Table 3 describes the antimicrobial sensitivity pattern of microorganisms identified from respiratory specimens of children with cystic fibrosis. The most sensitive drug against all strains of bacteria isolated was levofloxacin (100% sensitive against all strains), and the most resistant drugs were amoxicillin, erythromycin, and rifampicin (nearly 100% resistant against all strains). The Pseudomonas cefepime (55.56%), imipenem (50%), and meropenem (44.44%) were moderately sensitive to levofloxacin. Cefepime was 100% sensitive against Klebsiella alongside levofloxacin, followed by moderately sensitive ciprofloxacin (62.5%) and meropenem (44.44%). Staphylococcus imipenem (71.43%), vancomycin (57.14%), and ciprofloxacin (57.14%) were more sensitive than the others. Linezolid (50%), amikacin (50%), and gentamicin (50%) were moderately sensitive against Escherichia. Cotrimoxazole was the most sensitive (100%) against Acinetobacter along with levofloxacin. However, imipenem and meropenem were 75% and 50% sensitive to it, respectively. Only one case yielded Streptococcus in culture, and vancomycin, imipenem, and meropenem were 100% sensitive to Streptococcus.

Table 3 Antimicrobial sensitivity pattern of microorganisms identified from respiratory pathogens

A total of 16% of children (n = 8) died in the hospital, and 84% (n = 42) were discharged after improvement (Fig. 2).

Fig. 2
figure 2

Distribution of participants according to clinical outcome (n = 50)

Death was not significantly associated with any particular microorganism isolated from respiratory samples among children with cystic fibrosis (p > 0.05 for all) (Table 4).

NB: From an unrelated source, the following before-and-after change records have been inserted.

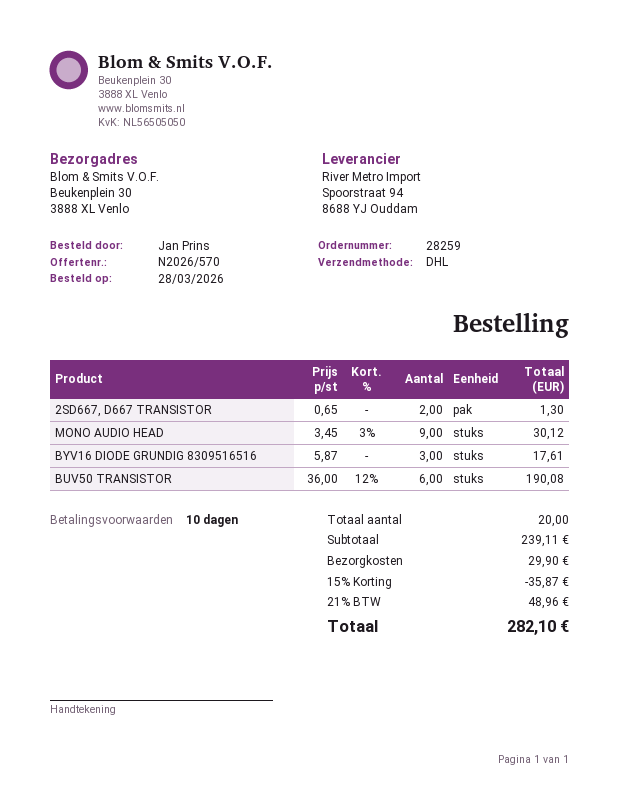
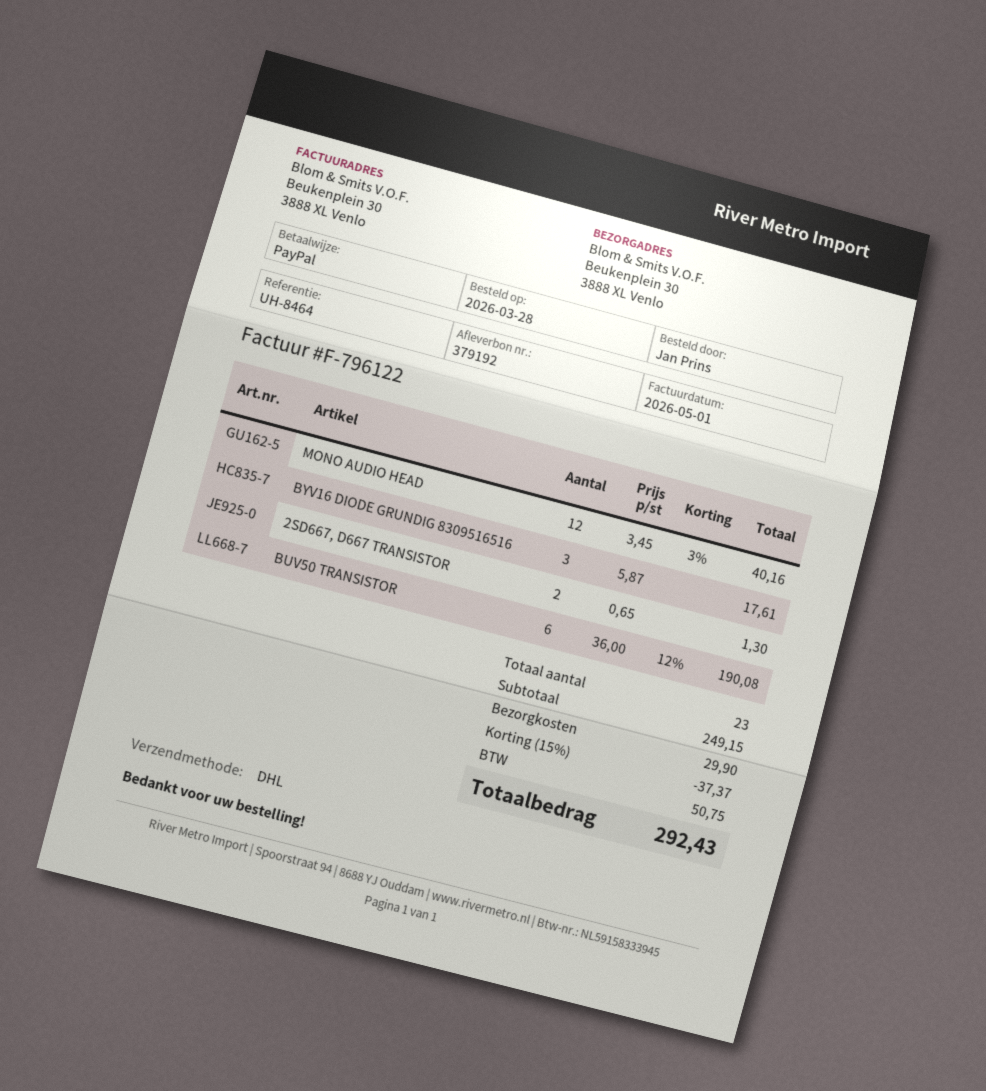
MONO AUDIO HEAD: 9 x 3.45 - 3% = 30.12 -> 12 x 3.45 - 3% = 40.16
total quantity: 20 -> 23
subtotal: 239.11 -> 249.15
discount: 15% = 35.87 -> 15% = 37.37
tax: 48.96 -> 50.75
total: 282.10 -> 292.43

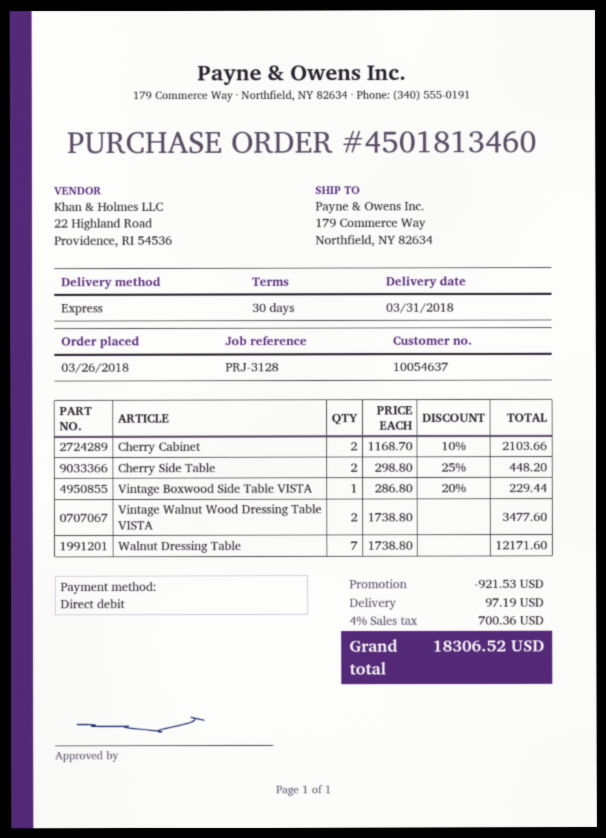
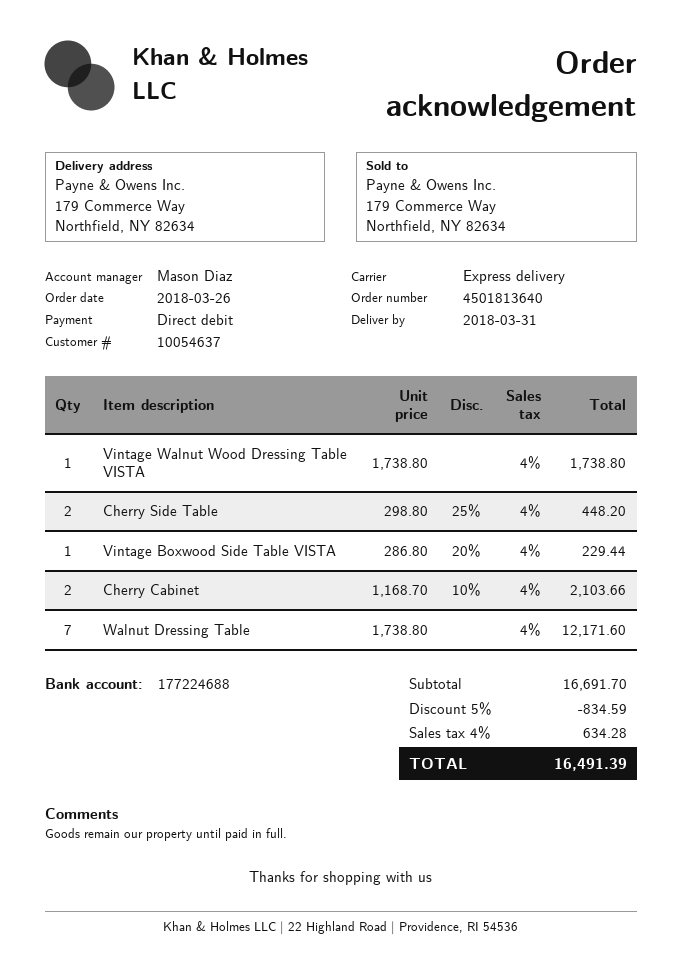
order number: 4501813460 -> 4501813640
Vintage Walnut Wood Dressing Table VISTA: 2 x 1738.80 = 3477.60 -> 1 x 1738.80 = 1738.80
discount: 921.53 -> 834.59
shipping: 97.19 -> none
tax: 4% = 700.36 -> 4% = 634.28
total: 18306.52 -> 16491.39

Table 4 Association of micro-organism identified from respiratory specimens with the outcome of children with cystic fibrosis

Discussion

CF patients are afflicted by a vicious cycle of infection and inflammation of the airway due to decreased airway surface liquid volume and impaired mucociliary clearance [20]. A small group of bacterial species colonizes the airway in CF, causing chronic infection [9]. Understanding the prevalence and antimicrobial susceptibility pattern of these colonizing bacteria in the context of the country is important for the appropriate management of infection in CF patients. We aimed to study this pattern in the case of children with CF in Bangladesh.

Our study revealed that Pseudomonas aeruginosa is the predominant isolate from respiratory pathogens, and nearly three-quarters of children with CF were infected with a single microorganism. Among all the antimicrobial agents tested, levofloxacin was the most sensitive, and amoxicillin, erythromycin, and rifampicin were the most resistant. There was no association of outcome with species of bacteria isolated from the respiratory specimens.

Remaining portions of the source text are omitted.